Since the vast majority of containment devices are not disposable, cleaning and clean-ability are the safety-limiting qualities. It doesn’t matter how well an isolator protects workers during the process if unlatching the frame to clean it opens a Pandora’s box of contamination.

“Cleanability is not just a matter of adding spray balls to existing equipment,” notes Andre Petric, manager for material handling systems at Glatt Air Techniques (Ramsey, N.J.). “Every aspect of equipment must be designed from the start for cleanability.” For years, Glatt has specialized in fully-contained, completely cleanable process granulators, fluid bed dryers, powder handling equipment and tablet coaters.

Rather than relying on real-time monitoring, in-process workplace exposure is determined by offline analysis during a facility’s startup and commissioning phases. Validating OELs takes time, so workers wear “space suits” until someone determines that containment systems are doing their job. A first-approximation of worker exposure is also possible by testing placebo materials instead of HAPIs.
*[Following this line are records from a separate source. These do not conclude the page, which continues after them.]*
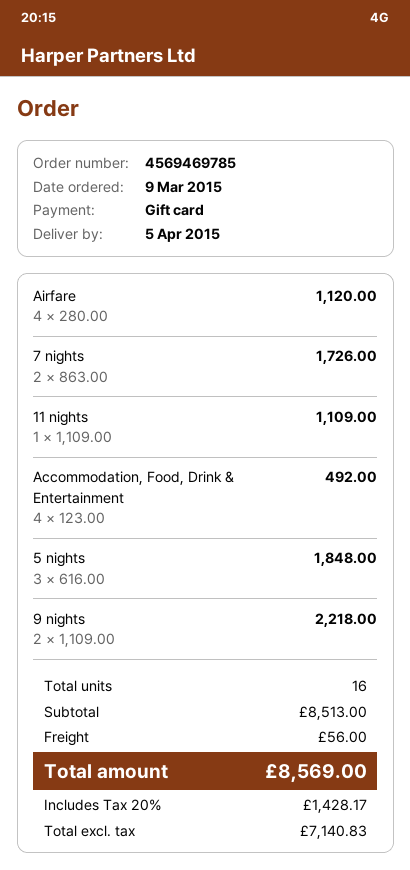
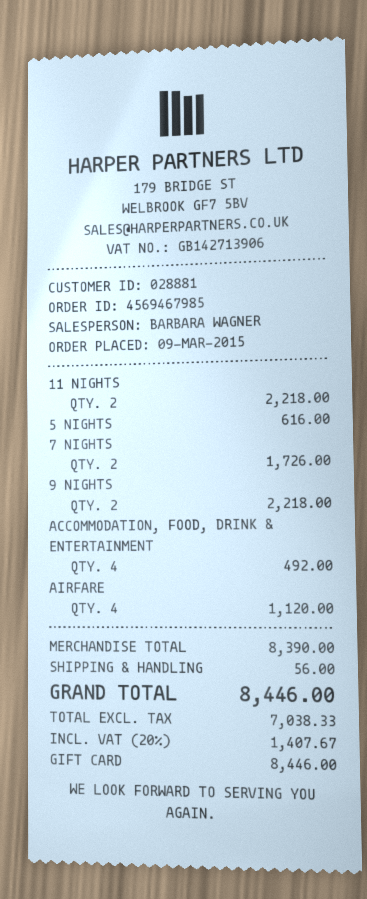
order number: 4569469785 -> 4569467985
11 nights: 1 for 1109.00 -> 2 for 2218.00
5 nights: 3 for 1848.00 -> 1 for 616.00
subtotal: 8513.00 -> 8390.00
net: 7140.83 -> 7038.33
tax: 20% = 1428.17 -> 20% = 1407.67
total: 8569.00 -> 8446.00

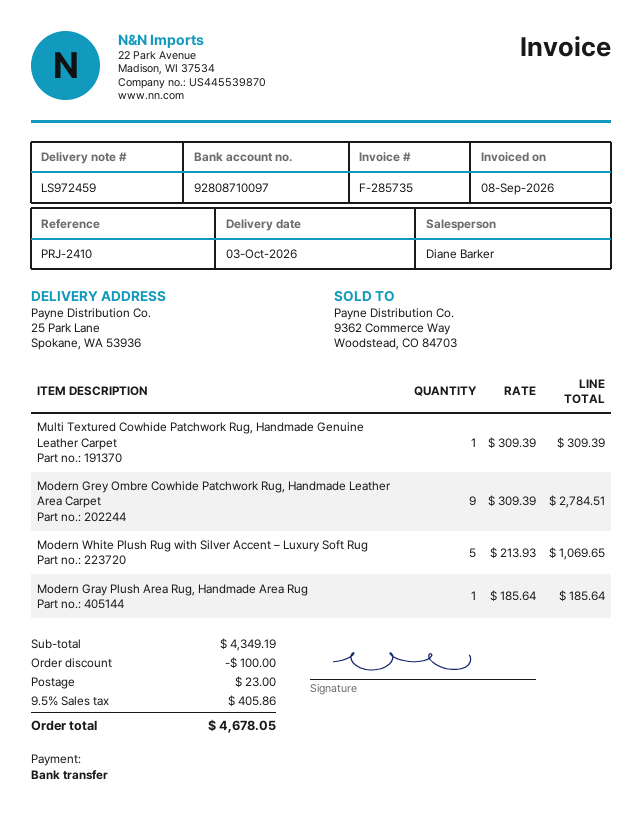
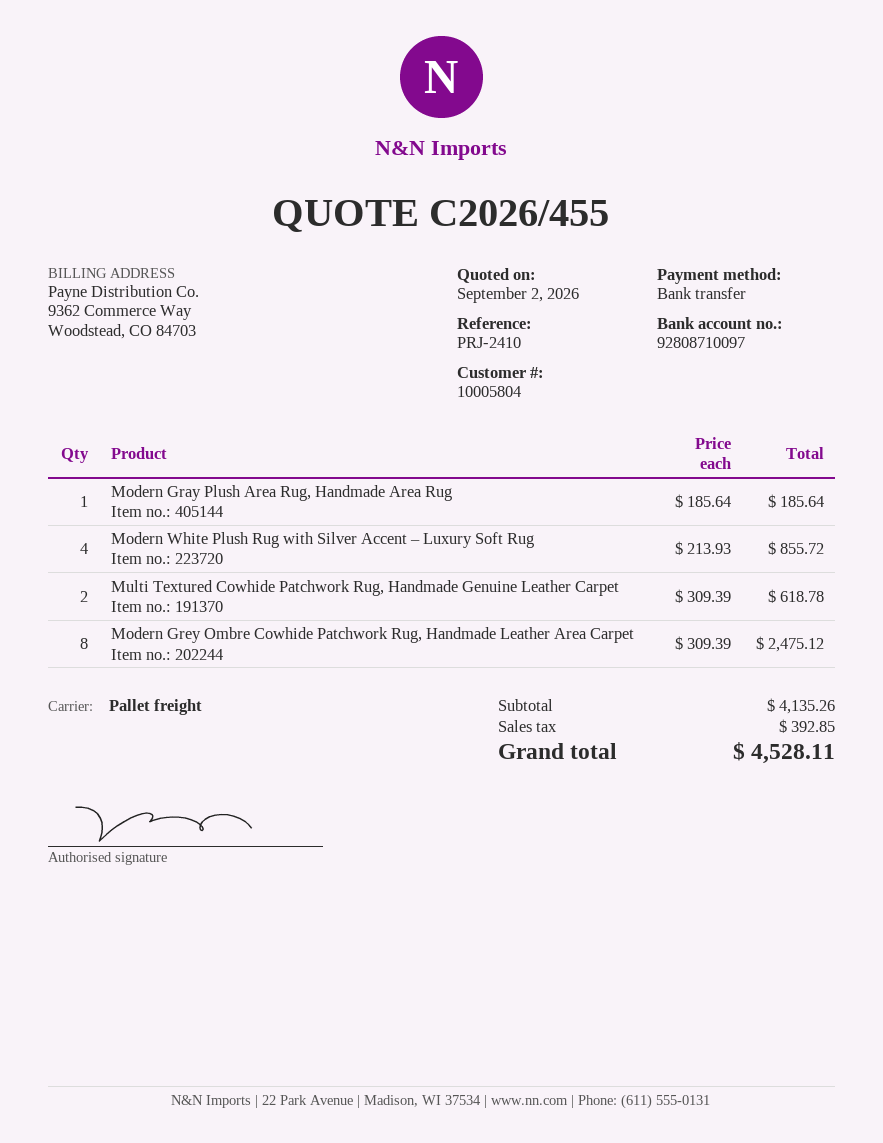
Multi Textured Cowhide Patchwork Rug, Handmade Genuine Leather Carpet: 1 x 309.39 = 309.39 -> 2 x 309.39 = 618.78
Modern Grey Ombre Cowhide Patchwork Rug, Handmade Leather Area Carpet: 9 x 309.39 = 2784.51 -> 8 x 309.39 = 2475.12
Modern White Plush Rug with Silver Accent – Luxury Soft Rug: 5 x 213.93 = 1069.65 -> 4 x 213.93 = 855.72
subtotal: 4349.19 -> 4135.26
discount: 100.00 -> none
shipping: 23.00 -> none
tax: 405.86 -> 392.85
total: 4678.05 -> 4528.11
Powder blending always presents a containment issue, even with less-than-hazardous materials. The use of baffles inside equipment makes blending more efficient but results in generation of finer powders as well as post-blending cleaning issues. Glatt Air has designed a baffle-less twin-axis blender that raises the bar for mixing/blending containment. The TAM (twin-axis mixer) product will be showcased at Interphex 2005.